Но их с Бородой действительно поселили прямо на территории заповедника, в двух сотнях метров от базилики, чьи колонны оказались знакомы по винным наклейкам еще со времен учебной практики. Маленький каменный домик с беленными известкой стенами, с рамами, покрашенными синей краской, с уютным деревянным крыльцом. На стене в прихожей крепилась эмалированная раковина, над ней крючился антикварный медный кран, перемотанный капроновым чулком, наверное, для того, чтобы не капал.
Степа разместился в гостинице, в квартале от заповедника, на четвертом этаже, в номере с душем и телевизором. Лифт в гостинице не работал.
– Вы, ребята, ко мне мыться приходите, – пригласил он Генку с Бородой, когда те, утирая пот, помогли ему втащить чемодан по лестнице. Потом он о своем приглашении забыл.
Каждое утро после завтрака Генка кейфовал на табурете, укрывшись от ветра за домиком, прислонившись к нагретым доскам крыльца и подставив лоб еще не обжигающему, но уже наглому апрельскому солнцу. Он пил растворимый кофе, куражащийся под языком химической горечью, и наблюдал за пчелой, творящей монотонный свой подвиг. У самого крыльца рос кряжистый Церцис. Ствол и ветви Иудина дерева покрывали пурпурные цветы. Над соцветиями кружили мелкие дикие пчелы. Где-то рядом пряталось гнездо. Борода несколько раз обошел дом, заглядывая под карниз и сливы, но так и не нашел его. Пчелы сначала нервировали, к ним относились с опаской, ожидая какой-то подлости, но уже на третий день перестали обращать внимание. Пчела жила здесь до них и оставалась жить после. Возможно, что пращур именно этого роя тысячу лет назад укусил раздухарившегося войной и опьяненного греческой кровью князя Владимира, да так, что тот ослеп и оставался слепым, пока не принял при всем честном народе повторное крещение, узрев, что Господа, Анну Византийскую.
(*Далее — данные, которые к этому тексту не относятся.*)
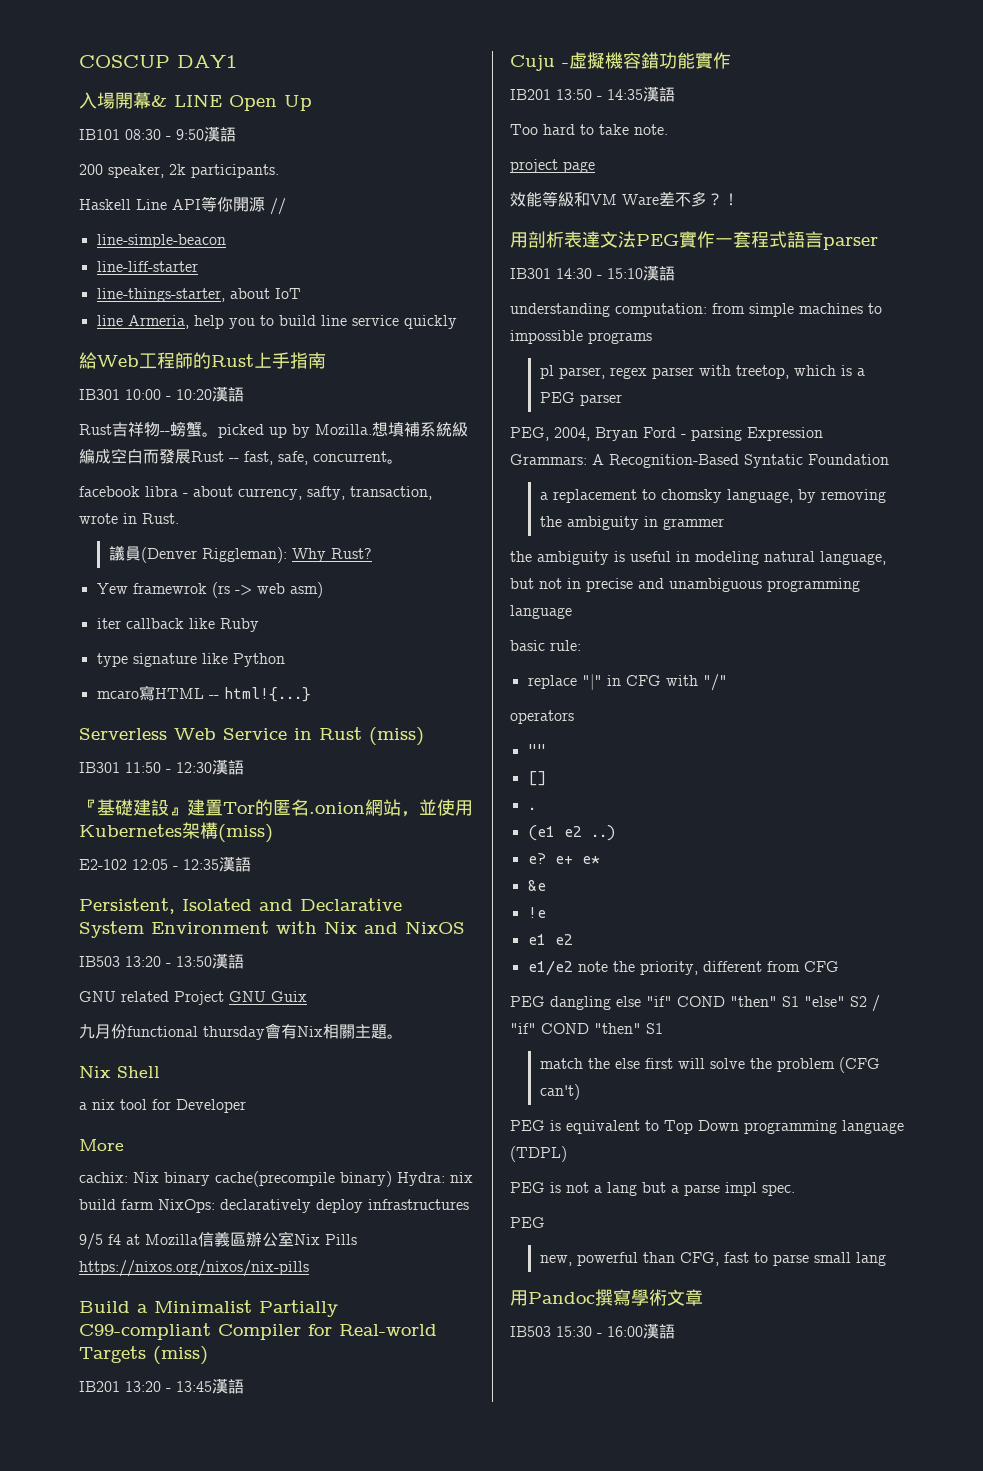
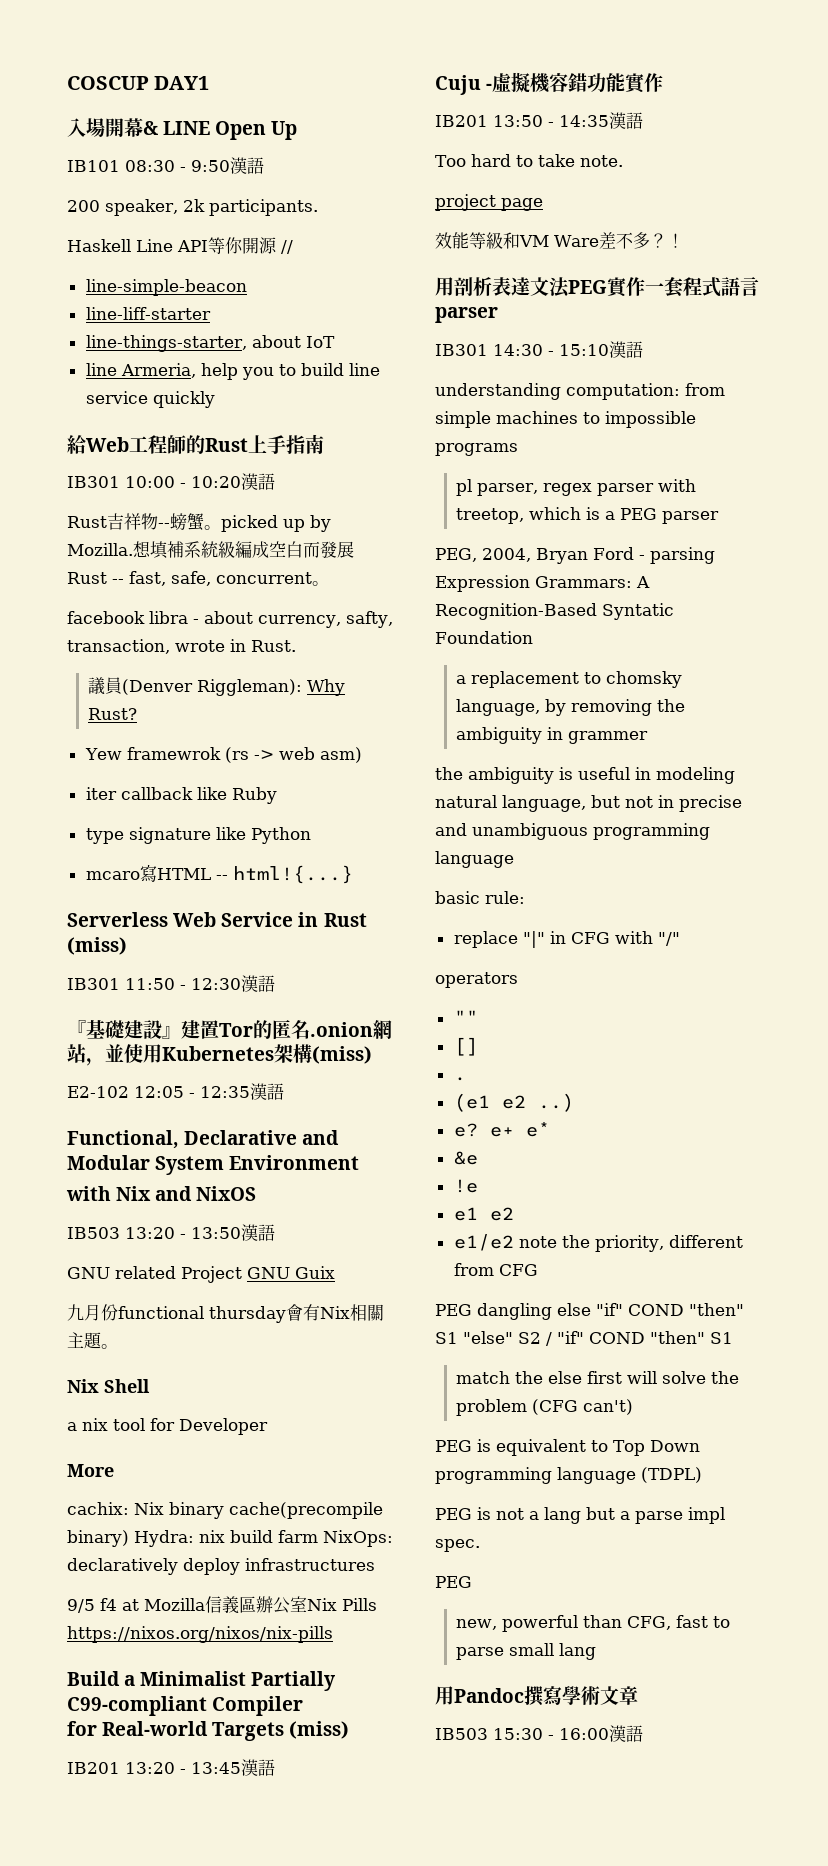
- Persistent, Isolated and Declarative System Environment with Nix and NixOS
+ Functional, Declarative and Modular System Environment
+ with Nix and NixOS
- Build a Minimalist Partially C99-compliant Compiler for Real-world Targets (miss)
+ Build a Minimalist Partially C99-compliant Compiler
+ for Real-world Targets (miss)

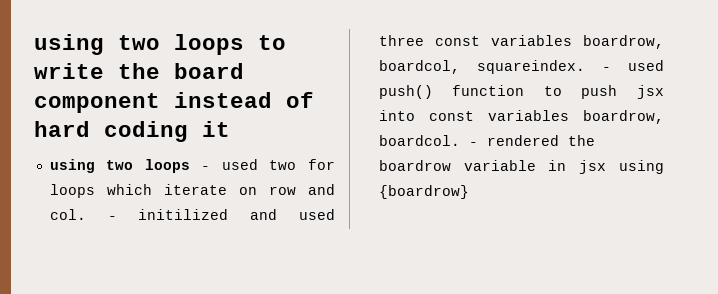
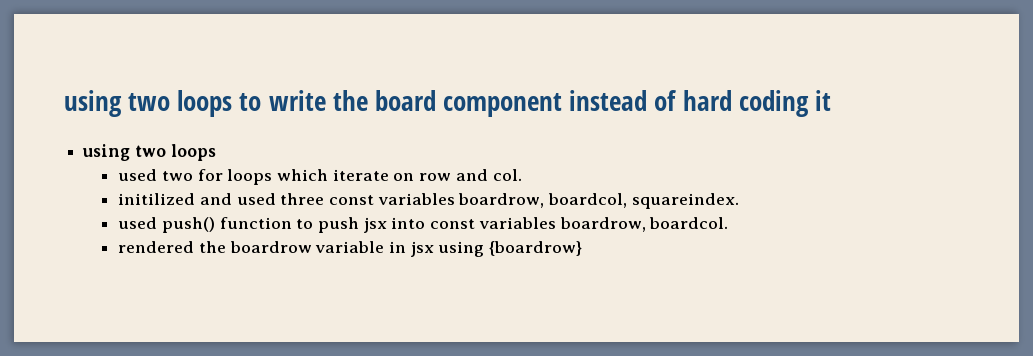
  using two loops to write the board component instead of hard coding it
- using two loops - used two for loops which iterate on row and col. - initilized and used three const variables boardrow, boardcol, squareindex. - used push() function to push jsx into const variables boardrow, boardcol. - rendered the boardrow variable in jsx using {boardrow}
+ using two loops
+ used two for loops which iterate on row and col.
+ initilized and used three const variables boardrow, boardcol, squareindex.
+ used push() function to push jsx into const variables boardrow, boardcol.
+ rendered the boardrow variable in jsx using {boardrow}

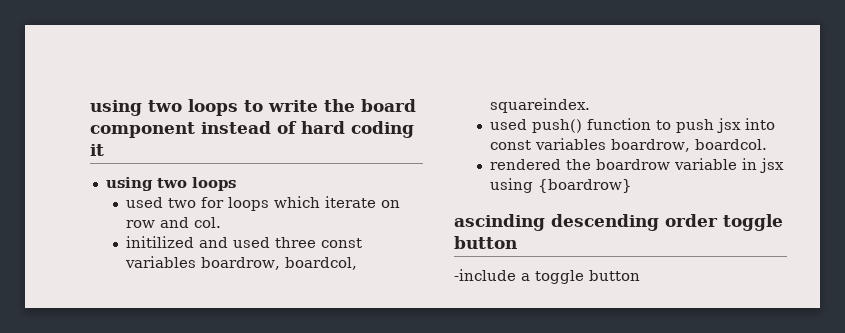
+ ascinding descending order toggle button
+ -include a toggle button

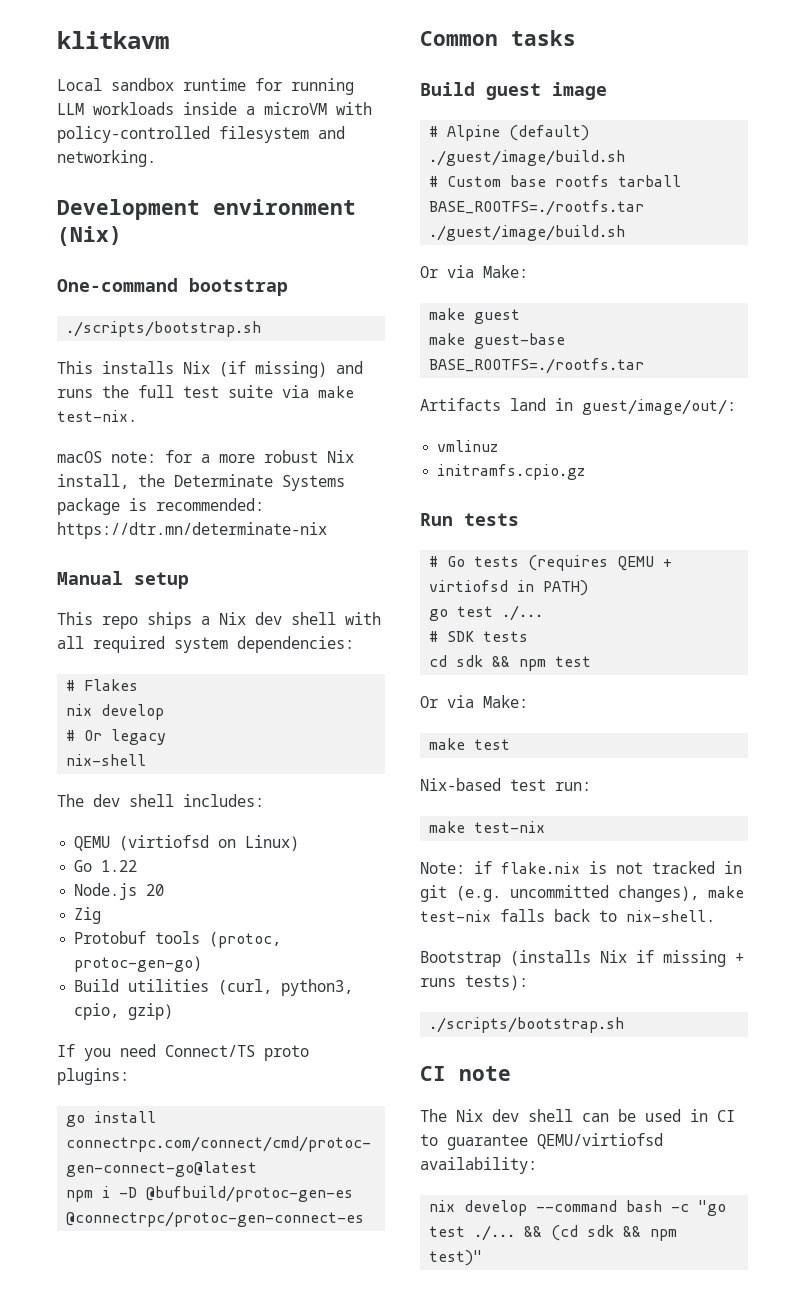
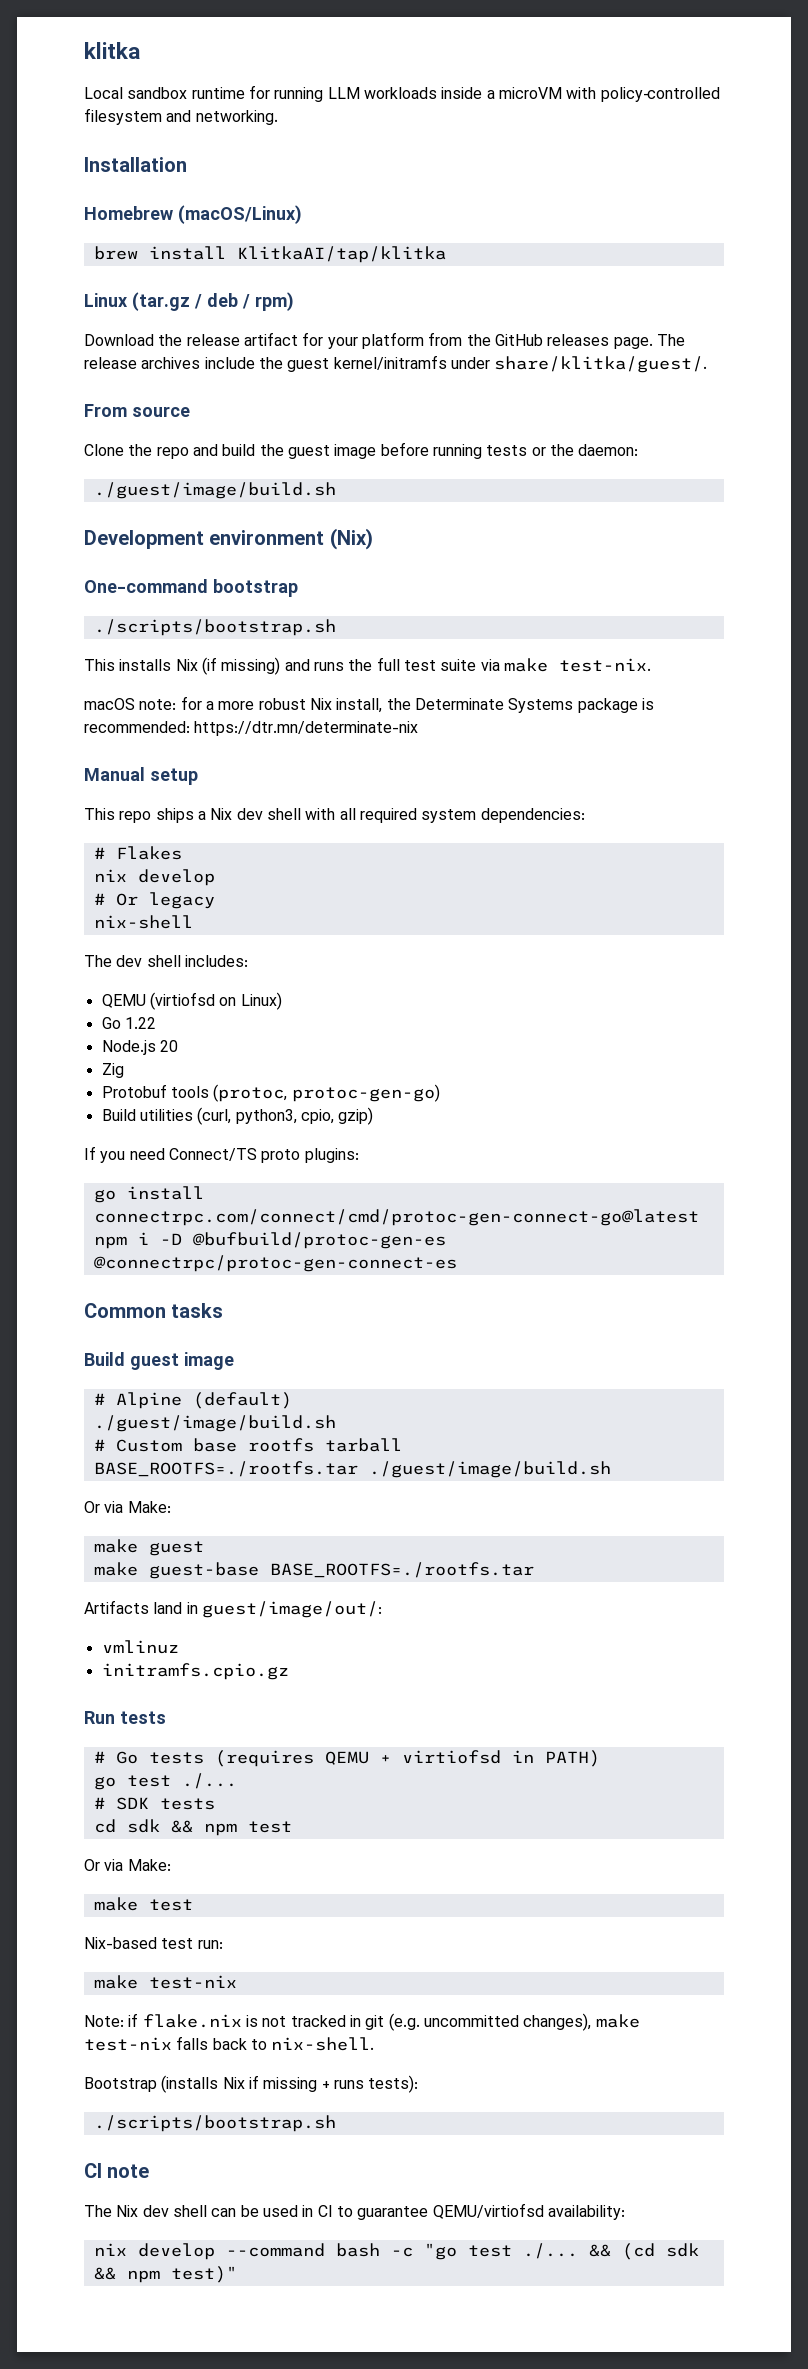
- klitkavm
+ klitka
+ Installation
+ Homebrew (macOS/Linux)
+ brew install KlitkaAI/tap/klitka
+ Linux (tar.gz / deb / rpm)
+ Download the release artifact for your platform from the GitHub releases page. The release archives include the guest kernel/initramfs under share/klitka/guest/.
+ From source
+ Clone the repo and build the guest image before running tests or the daemon:
+ ./guest/image/build.sh

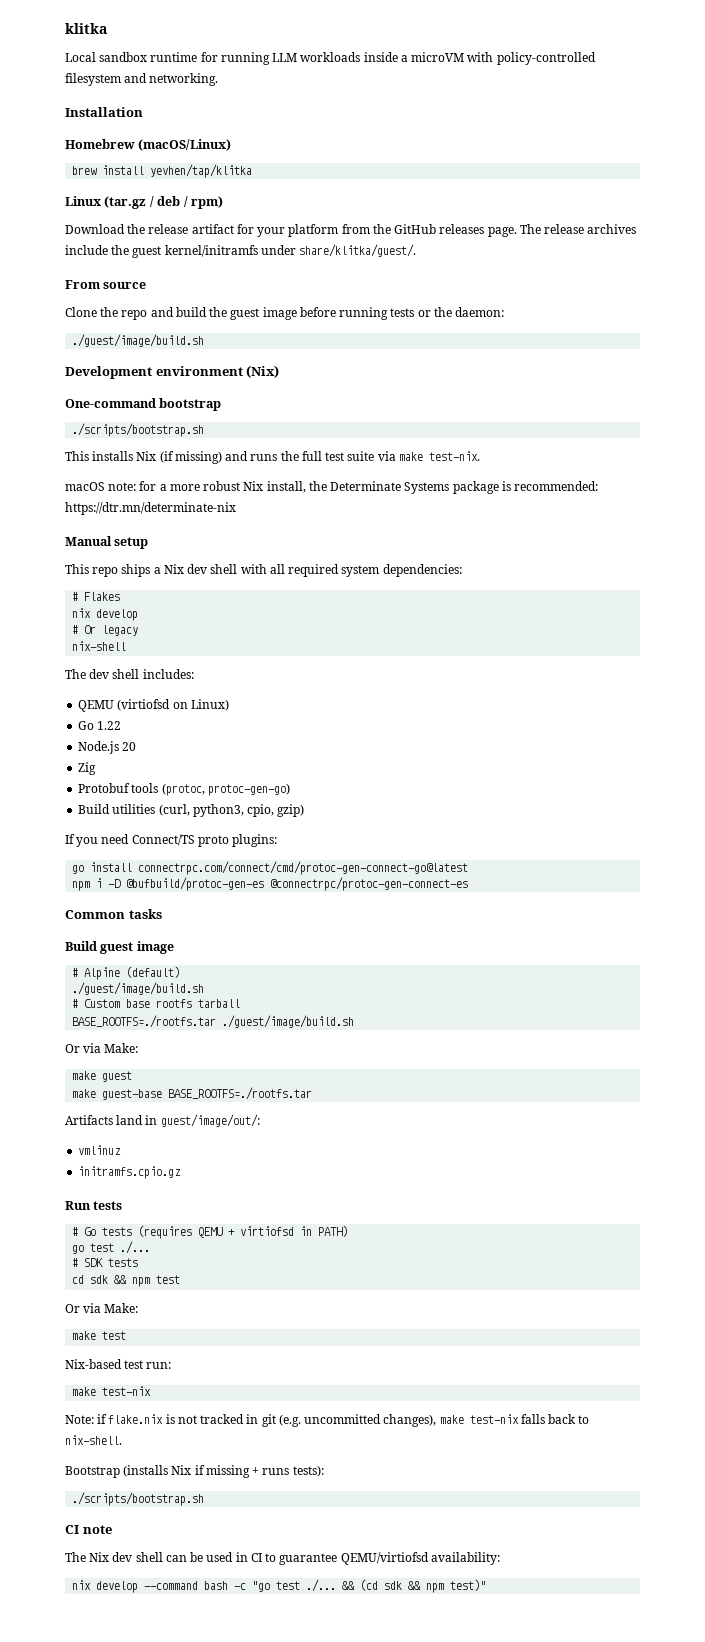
- brew install KlitkaAI/tap/klitka
+ brew install yevhen/tap/klitka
– Прозреешь ли от веры, или она затуманит взор? – не то цитировал, не то просто невпопад вопрошал Борода, глядя куда-то поверх базилики. Он, собираясь на работу, наматывал провода на раму между приемных электродов. Такие вопросы ответов не требовали. Чаще всего Борода просто разговаривал сам с собой. Генка посмеивался, но смотрел с любопытством, пытаясь угадать, что происходит в голове приятеля.